**PROBLEM TO SOLVE**: Nothing but the lines from the first line of the records through the line with "tax: 942.16 -> 1037.62" should be output, exactly as written and free of pictures.
Start of RECORDS SHOWN
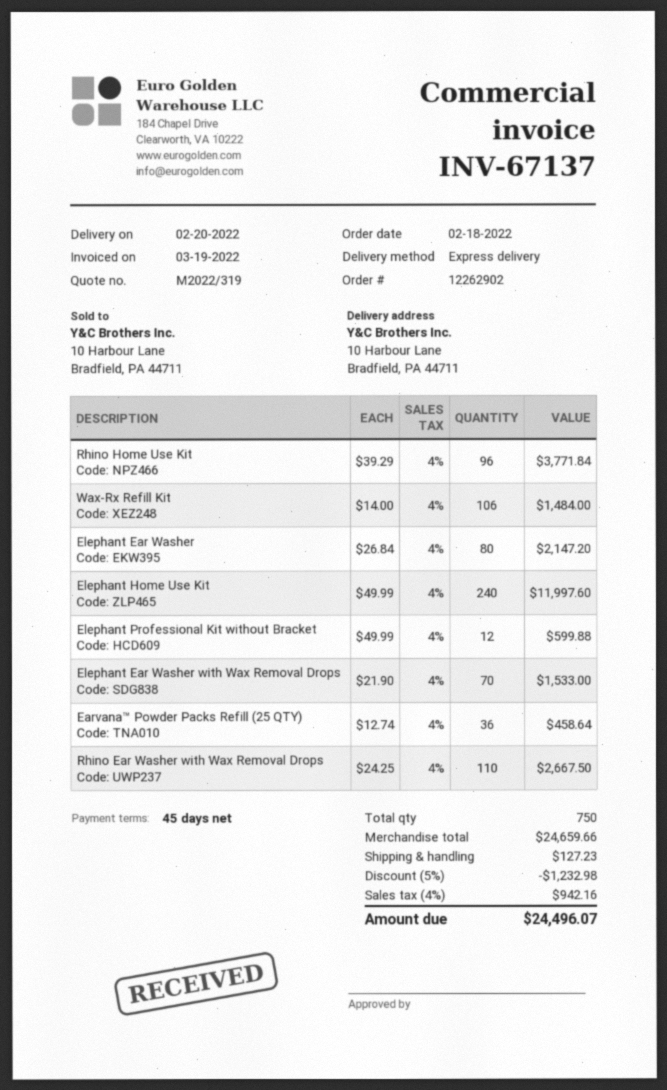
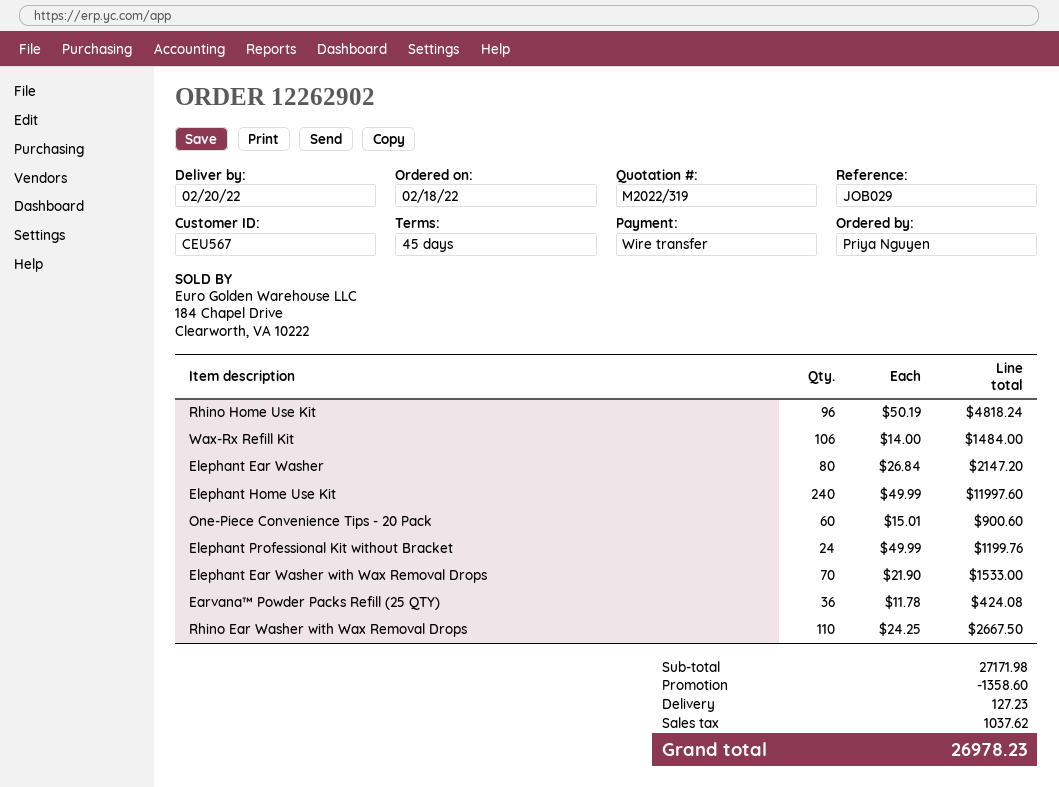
Rhino Home Use Kit: 96 x 39.29 = 3771.84 -> 96 x 50.19 = 4818.24
Elephant Professional Kit without Bracket: 12 x 49.99 = 599.88 -> 24 x 49.99 = 1199.76
Earvana™ Powder Packs Refill (25 QTY): 36 x 12.74 = 458.64 -> 36 x 11.78 = 424.08
One-Piece Convenience Tips - 20 Pack: none -> 60 x 15.01 = 900.60
subtotal: 24659.66 -> 27171.98
discount: 1232.98 -> 1358.60
tax: 942.16 -> 1037.62
total: 24496.07 -> 26978.23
End of RECORDS SHOWN
**SOLUTION TO THIS PROBLEM**:
Rhino Home Use Kit: 96 x 39.29 = 3771.84 -> 96 x 50.19 = 4818.24
Elephant Professional Kit without Bracket: 12 x 49.99 = 599.88 -> 24 x 49.99 = 1199.76
Earvana™ Powder Packs Refill (25 QTY): 36 x 12.74 = 458.64 -> 36 x 11.78 = 424.08
One-Piece Convenience Tips - 20 Pack: none -> 60 x 15.01 = 900.60
subtotal: 24659.66 -> 27171.98
discount: 1232.98 -> 1358.60
tax: 942.16 -> 1037.62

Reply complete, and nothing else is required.